All of the data below must be reproduced word for word, but without its images.

============

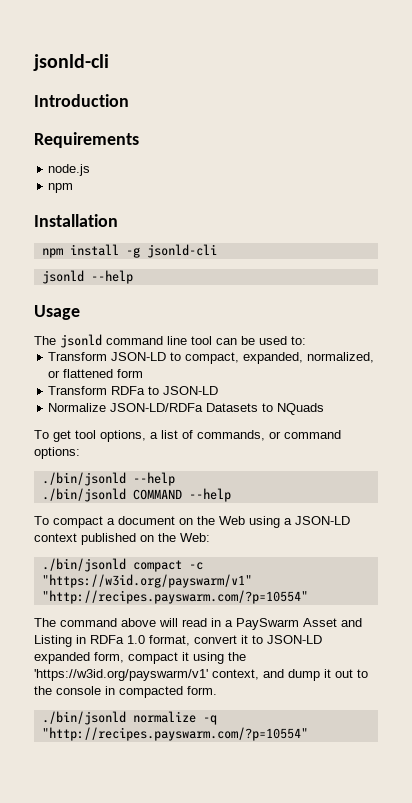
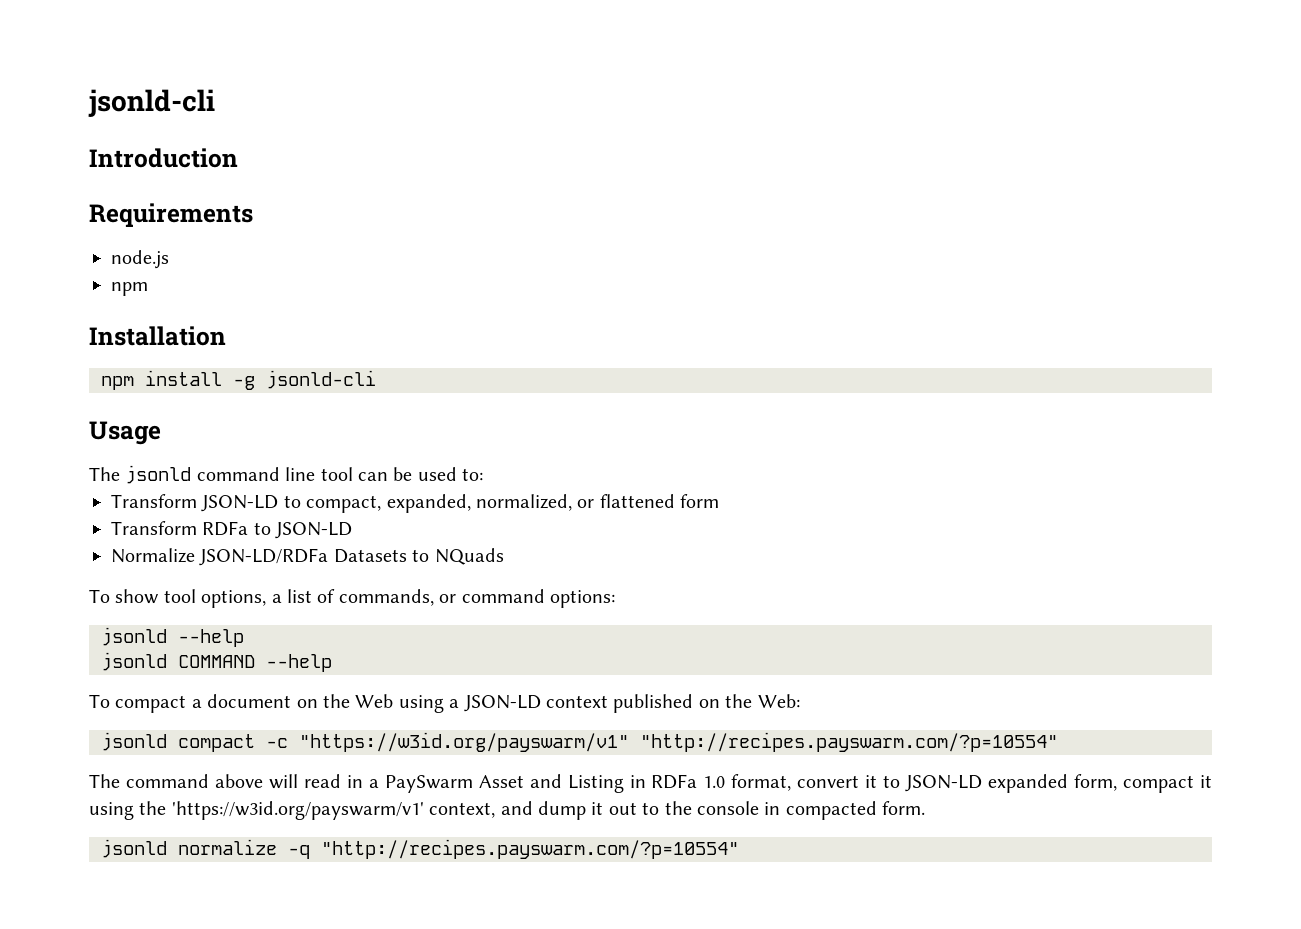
[41,270,133,284] // jsonld --help -> (376, 379) none
[53,430,71,442] get -> [115,589,160,604] show
[41,472,175,486] [41,488,126,502] ./bin/jsonld --help // ./bin/jsonld -> [101,627,244,647] [101,652,167,671] jsonld --help // jsonld
[41,558,126,572] ./bin/jsonld -> [101,732,167,751] jsonld
[41,711,126,725] ./bin/jsonld -> [101,839,167,858] jsonld

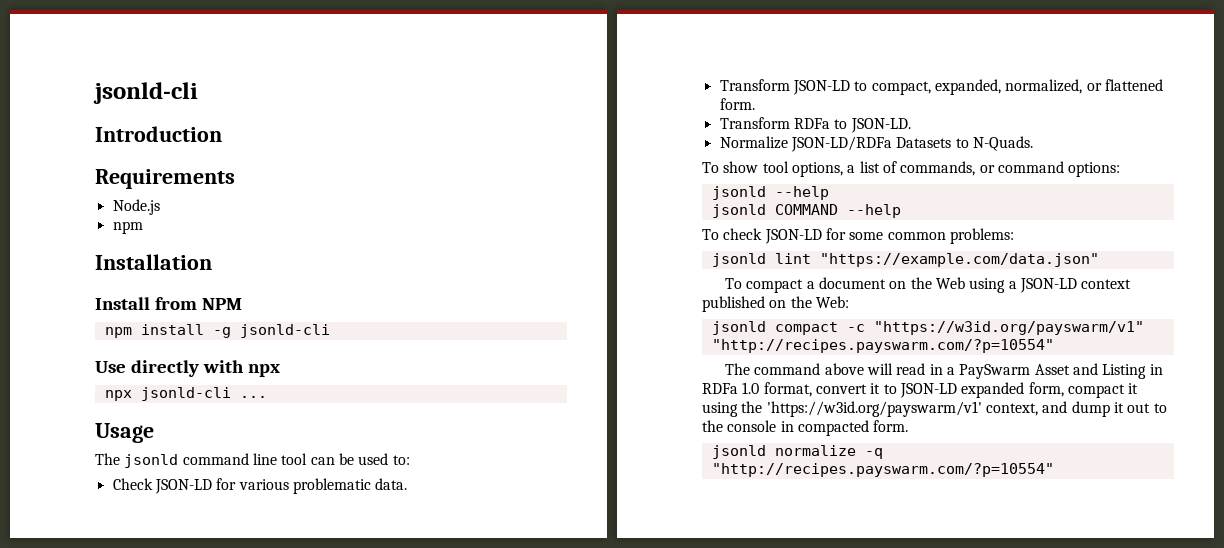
[111,250,169,269] node.js -> [112,199,160,215] Node.js
(226, 336) none -> [95,297,242,310] // Install from NPM
(376, 379) none -> [95,360,280,377] [104,387,267,401] // Use directly with npx // npx jsonld-cli ...
(484, 474) none -> [112,478,408,494] // Check JSON-LD for various problematic data.
[680,494,720,508] form -> [719,98,755,110] form.
[275,522,353,539] JSON-LD -> [850,118,911,133] JSON-LD.
[434,548,504,565] NQuads -> [972,136,1033,151] N-Quads.
(332, 663) none -> [702,228,1014,244] [711,253,1099,267] // To check JSON-LD for some common problems: // jsonld lint "https://example.com/data.json"

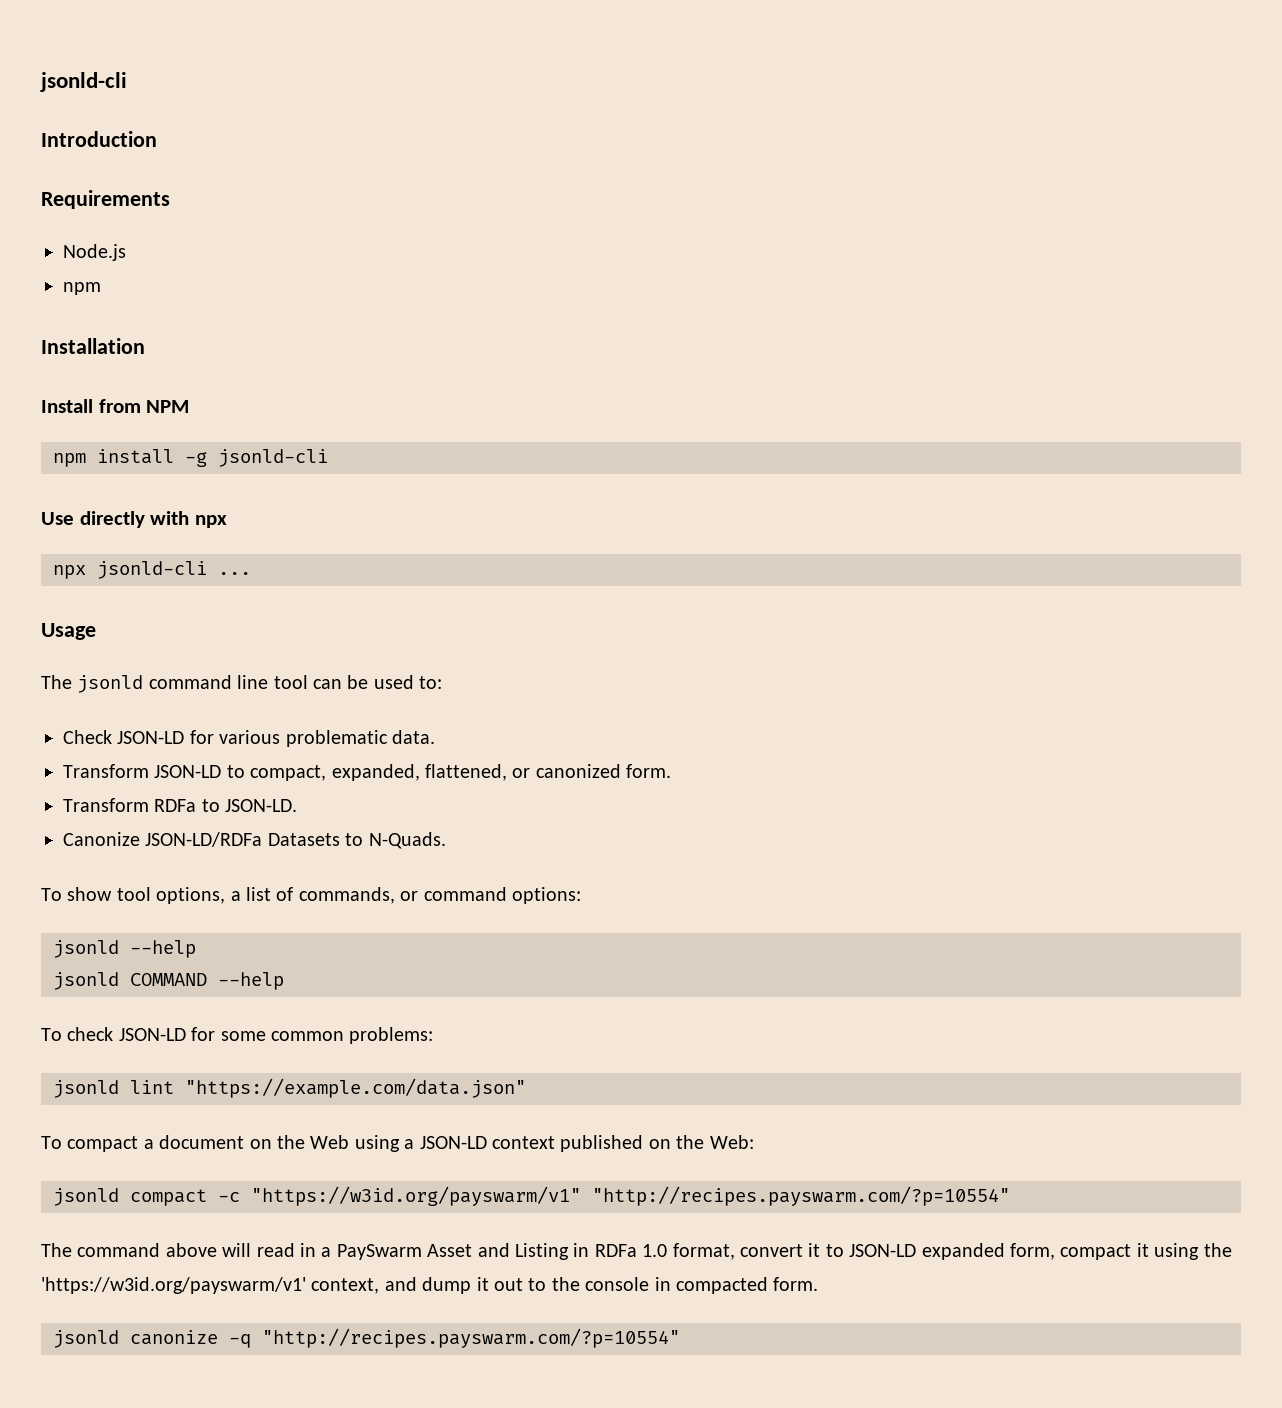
[1005,79,1163,94] normalized, or flattened -> [425,764,621,781] flattened, or canonized
[719,136,788,149] Normalize -> [63,832,140,846] Canonize
[774,445,856,456] normalize -> [130,1330,218,1345] canonize

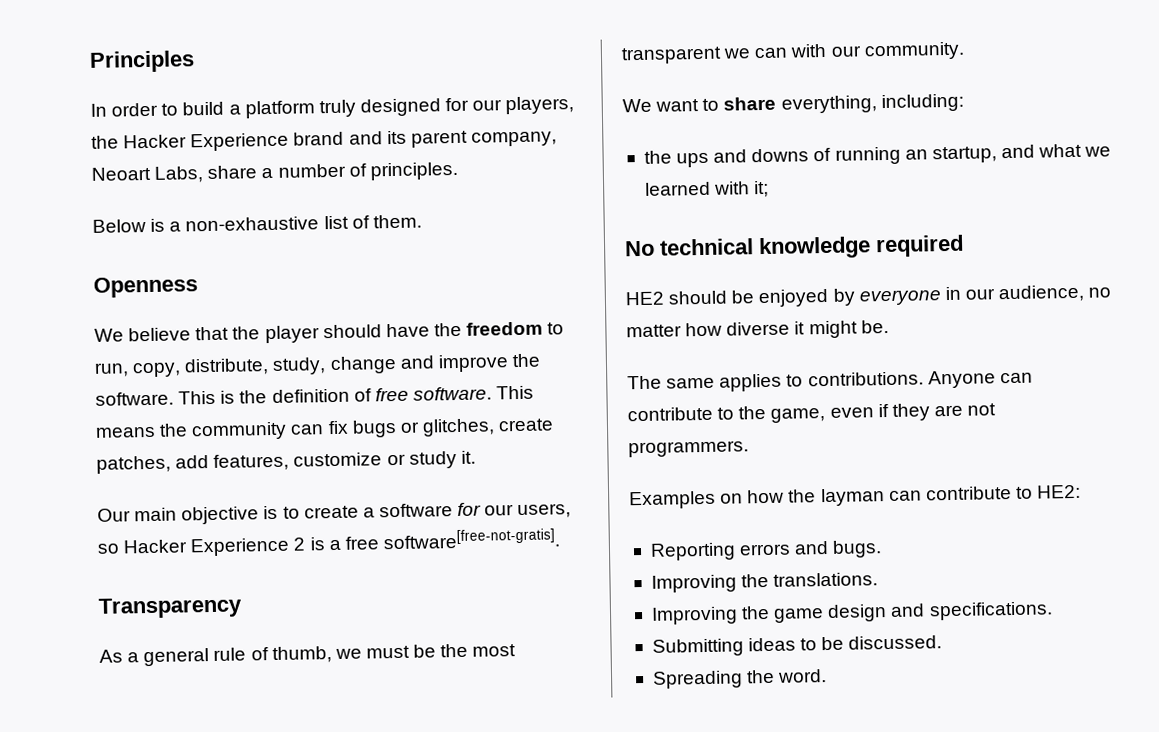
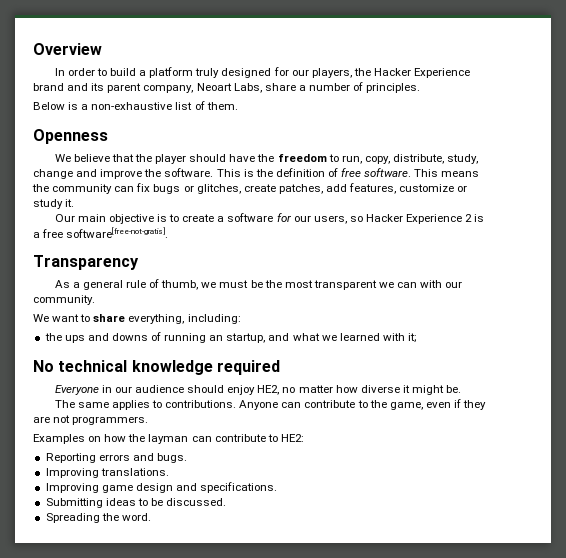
[89,50,195,73] Principles -> [33,43,102,55] Overview
[625,284,1086,308] HE2 should be enjoyed by everyone in our audience, -> [54,385,280,395] Everyone in our audience should enjoy HE2,
[741,573,770,588] the -> (99, 473) none
[741,605,771,620] the -> (99, 488) none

============

▶ [Expected answer]:
[41,270,133,284] // jsonld --help -> (376, 379) none
[53,430,71,442] get -> [115,589,160,604] show
[41,472,175,486] [41,488,126,502] ./bin/jsonld --help // ./bin/jsonld -> [101,627,244,647] [101,652,167,671] jsonld --help // jsonld
[41,558,126,572] ./bin/jsonld -> [101,732,167,751] jsonld
[41,711,126,725] ./bin/jsonld -> [101,839,167,858] jsonld

[111,250,169,269] node.js -> [112,199,160,215] Node.js
(226, 336) none -> [95,297,242,310] // Install from NPM
(376, 379) none -> [95,360,280,377] [104,387,267,401] // Use directly with npx // npx jsonld-cli ...
(484, 474) none -> [112,478,408,494] // Check JSON-LD for various problematic data.
[680,494,720,508] form -> [719,98,755,110] form.
[275,522,353,539] JSON-LD -> [850,118,911,133] JSON-LD.
[434,548,504,565] NQuads -> [972,136,1033,151] N-Quads.
(332, 663) none -> [702,228,1014,244] [711,253,1099,267] // To check JSON-LD for some common problems: // jsonld lint "https://example.com/data.json"

[1005,79,1163,94] normalized, or flattened -> [425,764,621,781] flattened, or canonized
[719,136,788,149] Normalize -> [63,832,140,846] Canonize
[774,445,856,456] normalize -> [130,1330,218,1345] canonize

[89,50,195,73] Principles -> [33,43,102,55] Overview
[625,284,1086,308] HE2 should be enjoyed by everyone in our audience, -> [54,385,280,395] Everyone in our audience should enjoy HE2,
[741,573,770,588] the -> (99, 473) none
[741,605,771,620] the -> (99, 488) none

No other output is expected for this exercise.